November 08, 2023

Though summer may be the prime time for college students to complete an internship, valuable opportunities are available during the academic year too. The possibilities are endless: some intern during a semester abroad, some report to their internship in person and others follow a virtual or hybrid schedule. Students across Susquehanna University immerse themselves in real-world learning opportunities through internships that align with their academic interests and career goals. Here are a few that strengthened their résumés by combining an internship with their courses this fall.

Fighting media bias

Addison Yaukey ’25, a political science major from Knoxville, Maryland, interns with Biasly, a media bias agency that provides real-time bias ratings of news sources and their articles.

“Last semester, I took Media and Politics. I thought this class was super interesting, as it talked about how the media tends to manipulate politics with biases, gatekeeping and framing,” Yaukey said. “Biasly is trying to work against this with their Bias Meter, which is a Chrome extension you can download to your browser that will scan news articles you’re reading and determine if it has political bias in one way or another. This helps people recognize that what they are reading might not be as objective as they think, and makes them aware of the opinions, rather than facts, they might be consuming.”

At Biasly, Yaukey participates in a weekly training program through which she learns about different forms of bias and how to resist them in her daily life. She also reviews sentences and phrases from real news articles to power Biasly’s Bias Meter.

“We tend to think of the news media as something that tells us an important story, but this internship has shown me that this often isn’t the case,” Yaukey said. “I’m glad that I am becoming equipped with the tools to watch out for these biases in the news I’m consuming. Being a part of something that can also help people see these biases, like Biasly’s Bias Meter, is also rewarding as I know it will help people consume news more confidently.”

Yaukey is considering attending law school after graduating from Susquehanna.

“I have proven to myself that I can handle multiple responsibilities at once — this internship, being on the track and field team and handling the class load of a major and a minor — all while keeping up my grades,” Yaukey said. “Being able to manage many projects with organization and ease is always a skill employers are looking for.”

Answering the call to public service

Pennsylvania Gov. Josh Shapiro greeting the 2023 Commonwealth Interns in the State Capital Building, Harrisburg. Pennsylvania Gov. Josh Shapiro greeting the 2023 Commonwealth Interns in the State Capital Building, Harrisburg.Political science major Morgan Reed ’23, of Halifax, Pennsylvania, is a fall intern for the Office of Mental Health & Substance Abuse Services in Pennsylvania’s Department of Human Services.

“I have always felt called to public service, and wanted to help the community in any way I could. I most often viewed this through the lens of government work,” Reed said. “I knew this internship would provide me with an opportunity to meaningfully contribute to the operations of the office and provide me with valuable government work experience.”

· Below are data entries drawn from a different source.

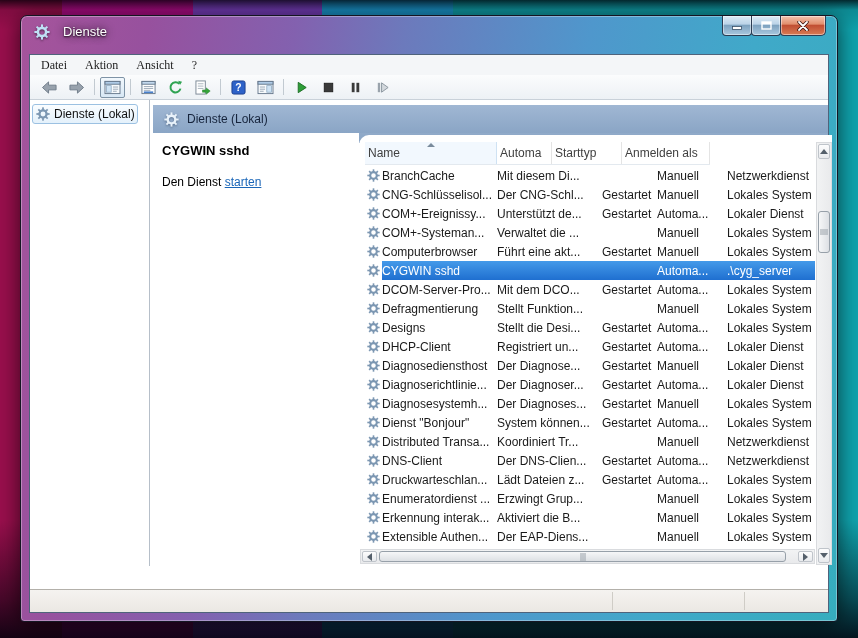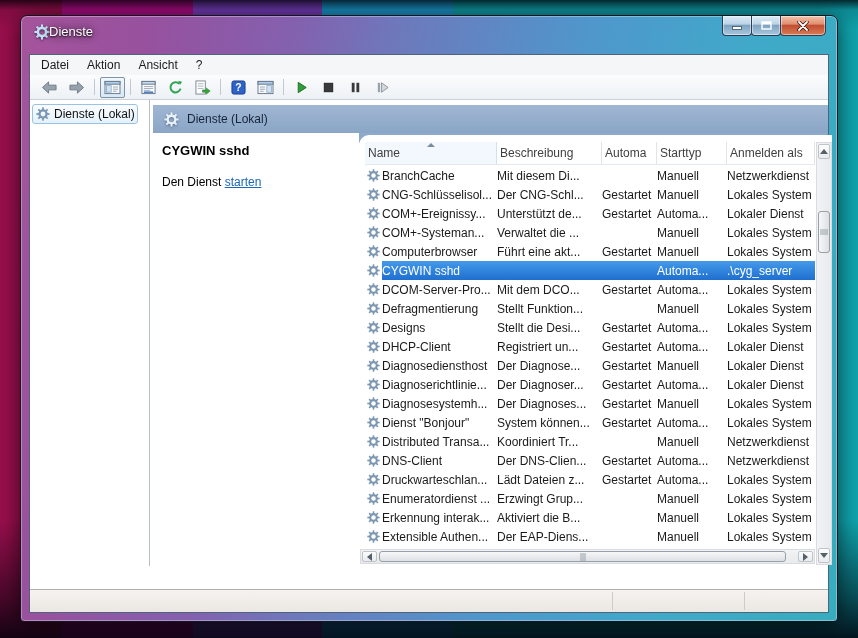--- a/index.html
+++ b/index.html
@@ -21,37 +21,37 @@
 
   
   .window { position:absolute; left:20px; top:15px; width:818px; height:607px;
     border:1px solid #151522; border-radius:7px 7px 4px 4px;
     background:linear-gradient(100deg,#A5549B 0%,#97519E 14%,#8361AF 30%,#6C7ABC 42%,#4F97CC 62%,#40A9C9 80%,#36ADBE 100%);
     box-shadow:inset 0 0 0 1px rgba(255,255,255,.32), 0 3px 22px rgba(0,0,0,.65);
   }
   .titlebar { position:absolute; left:0; top:0; right:0; height:38px; }
   .title-icon { position:absolute; left:13px; top:8px; width:16px; height:16px; color:#BFE0F5;
     filter:drop-shadow(0 1px 1px rgba(0,0,0,.5)); }
-  .title-text { position:absolute; left:28px; top:8px; font-size:13px; color:#FFFFFF;
+  .title-text { position:absolute; left:42px; top:8px; font-size:13px; color:#FFFFFF;
     text-shadow:0 0 8px rgba(0,0,0,.85), 0 1px 2px rgba(0,0,0,.9); }
   .winbtns { position:absolute; top:0; right:11px; display:flex; }
   .winbtn { height:20px; border:1px solid #2C3C52; border-top:none; border-radius:0 0 4px 4px;
     display:flex; align-items:center; justify-content:center;
     box-shadow:inset 0 0 0 1px rgba(255,255,255,.45); margin-left:-1px; }
   .winbtn.min, .winbtn.max { width:30px;
     background:linear-gradient(180deg,#DCEAF5 0%,#BCD4E8 42%,#7FA3C0 50%,#A9C8DF 100%); }
   .winbtn.close { width:46px; border-radius:0 0 5px 4px;
     background:linear-gradient(180deg,#F2C3AE 0%,#E28F6E 42%,#C14F33 50%,#D97B54 100%); }
 
   
   .content { position:absolute; left:8px; right:8px; top:38px; bottom:8px;
     background:#FFFFFF; border:1px solid #4F637B; }
   .menubar { position:absolute; left:0; right:0; top:0; height:20px; background:#F4F6F8;
     display:flex; align-items:center; font-size:12px; color:#1B1B1B; padding-left:2px; }
-  .menu-item { padding:2px 9px; }
+  .menu-item { padding:2px 9px;font-family:Liberation Serif, serif; }
   .toolbar { position:absolute; left:0; right:0; top:20px; height:25px;
     background:linear-gradient(180deg,#FBFCFD,#EDF1F5); border-bottom:1px solid #C9D1D9;
     display:flex; align-items:center; padding-left:6px; }
   .tbtn { width:25px; height:21px; display:flex; align-items:center; justify-content:center; margin:0 1px; }
   .tbtn svg { width:17px; height:15px; }
   .tbtn.pressed { border:1px solid #7E93A6; border-radius:2px;
     background:linear-gradient(180deg,#F2F8FD,#D8E8F5); }
   .tsep { width:1px; height:16px; background:#C2CAD1; margin:0 4px; }
 
   
@@ -309,23 +309,20 @@
             <span>Den Dienst </span><a href="#">starten</a>
           </div>
         </div>
 
         <div class="list">
           <div class="list-header" id="list-header">
               <div class="hcell sorted" style="width: 132px;">
                 <span>Name</span>
                 <span class="sort-arrow"></span>
               </div>
-              <div class="hcell" style="width: 105px;">
-                <span>Beschreibung</span>
-              </div>
               <div class="hcell" style="width: 55px;">
                 <span>Automa</span>
               </div>
               <div class="hcell" style="width: 70px;">
                 <span>Starttyp</span>
               </div>
               <div class="hcell" style="width: 88px;">
                 <span>Anmelden als</span>
               </div>
             </div>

Reed handles data entry for the state office, collecting and entering into a database information from returned perception of care surveys the office distributes to consumers of publicly funded behavioral health services. Reed also reviews and categorizes individual comments left on surveys to ensure they are documented.

His internship is a hybrid format, allowing him to work from campus and the OMHSAS office in Commonwealth Towers in Harrisburg.

“The greatest lesson that I’ve learned throughout my internship experience has been about the complexity of government work,” Reed said. “There are many parts to play within every process, and all of them are incredibly important. Every position matters, even ones that people might not immediately consider.”

Upon graduating, Reed plans to pursue a graduate degree in political psychology or behavioral science.

Protecting investors through audit oversight

Accounting major Isabella Scappaticci ’24, of Wyoming, Pennsylvania, is interning with the Public Company Accounting Oversight Board, a nonprofit organization that oversees the audits of public companies. The organization was created by Congress in 2002.

“I have always been interested in regulatory processes and have eventual career goals of working in forensic and anti-fraud accounting,” Scappaticci said. “My internship is a great opportunity to grow my knowledge in this field and gain a deeper understanding of the regulations of public audit firms. It has been a fantastic opportunity to see a different side of accounting.”

Scappaticci is conducting her internship remotely, assisting the organization by reviewing items to be brought before the board, including matters related to inspections and remediations. She has also had the opportunity to observe the enforcement and standards-setting processes for PCAOB-inspected firms.

“It has been a learning process managing an internship on top of my course load, but by working with my professors and the registrar’s office, I am able to receive credit for this internship and arrange my schedule in a way that allows me to fulfill all commitments,” Scappaticci said. “My experience has been incredibly rewarding. I am thrilled to be able to work with such a knowledgeable and experienced team, while also knowing my contributions matter.”

After graduation, Scappaticci plans to move to New York City to begin her career in public accounting as an audit associate with PricewaterhouseCoopers.